** Instructions to follow **
Each line in the records below that has the word "other" should be copied.
====== Information ======
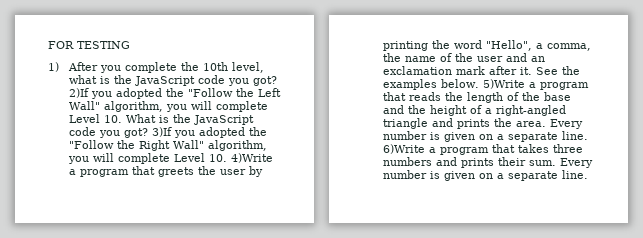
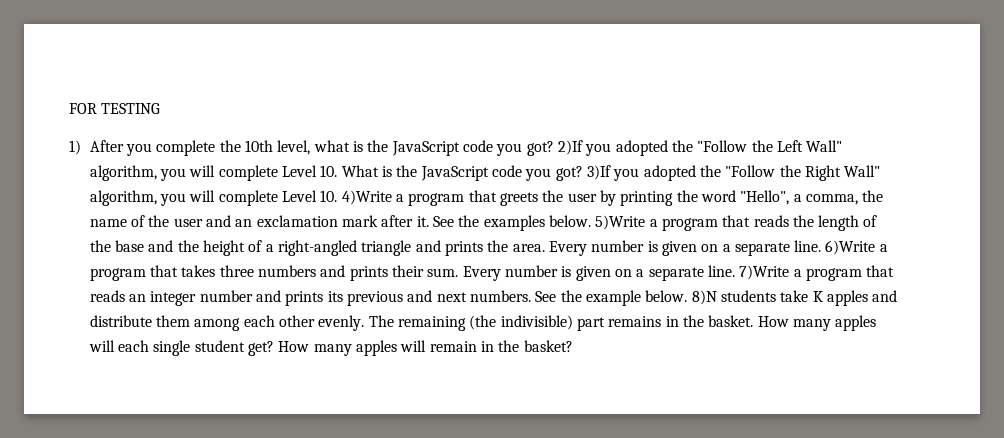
(588, 174) none -> [739,265,895,281] [89,290,898,306] [89,315,877,331] [88,340,573,356] 7)Write a program that reads an integer number and prints its previous and next numbers. See the example below. 8)N students take K apples and distribute them among each other evenly. The remaining (the indivisible) part remains in the basket. How many apples will each single student get? How many apples will remain in the basket?

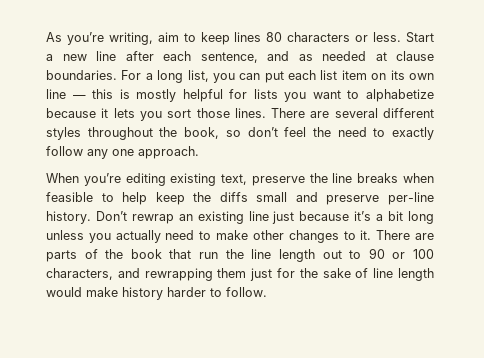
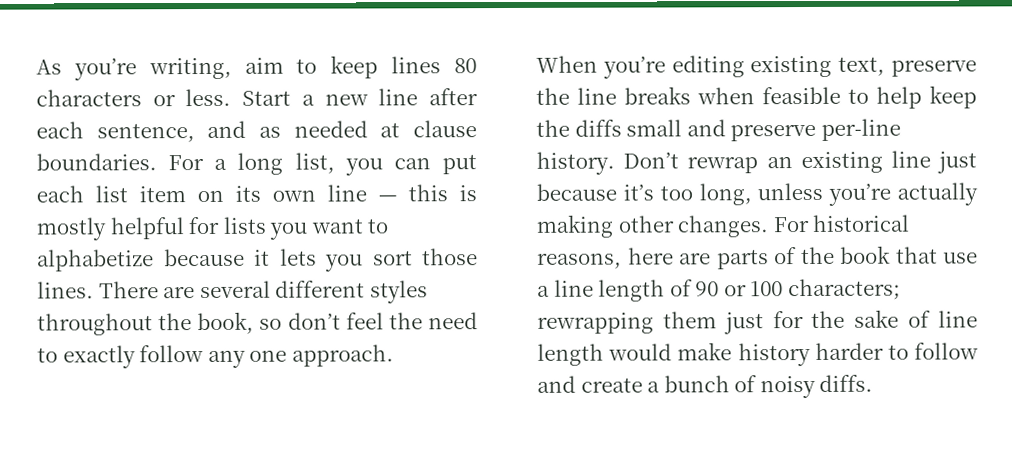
[376,211,435,224] [46,230,411,243] a bit long unless you actually need to make other changes to it. There -> [659,182,978,206] [536,214,910,238] [537,247,674,269] too long, unless you’re actually making other changes. For historical reasons, here
[199,249,362,262] run the line length out to -> [943,252,978,264] [537,279,693,302] use a line length of
[46,268,140,280] characters, and -> [787,278,901,301] characters;
[226,287,267,297] follow. -> [914,342,979,360] [537,374,874,399] follow and create a bunch of noisy diffs.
======
** Solution for this task **
(588, 174) none -> [739,265,895,281] [89,290,898,306] [89,315,877,331] [88,340,573,356] 7)Write a program that reads an integer number and prints its previous and next numbers. See the example below. 8)N students take K apples and distribute them among each other evenly. The remaining (the indivisible) part remains in the basket. How many apples will each single student get? How many apples will remain in the basket?
[376,211,435,224] [46,230,411,243] a bit long unless you actually need to make other changes to it. There -> [659,182,978,206] [536,214,910,238] [537,247,674,269] too long, unless you’re actually making other changes. For historical reasons, here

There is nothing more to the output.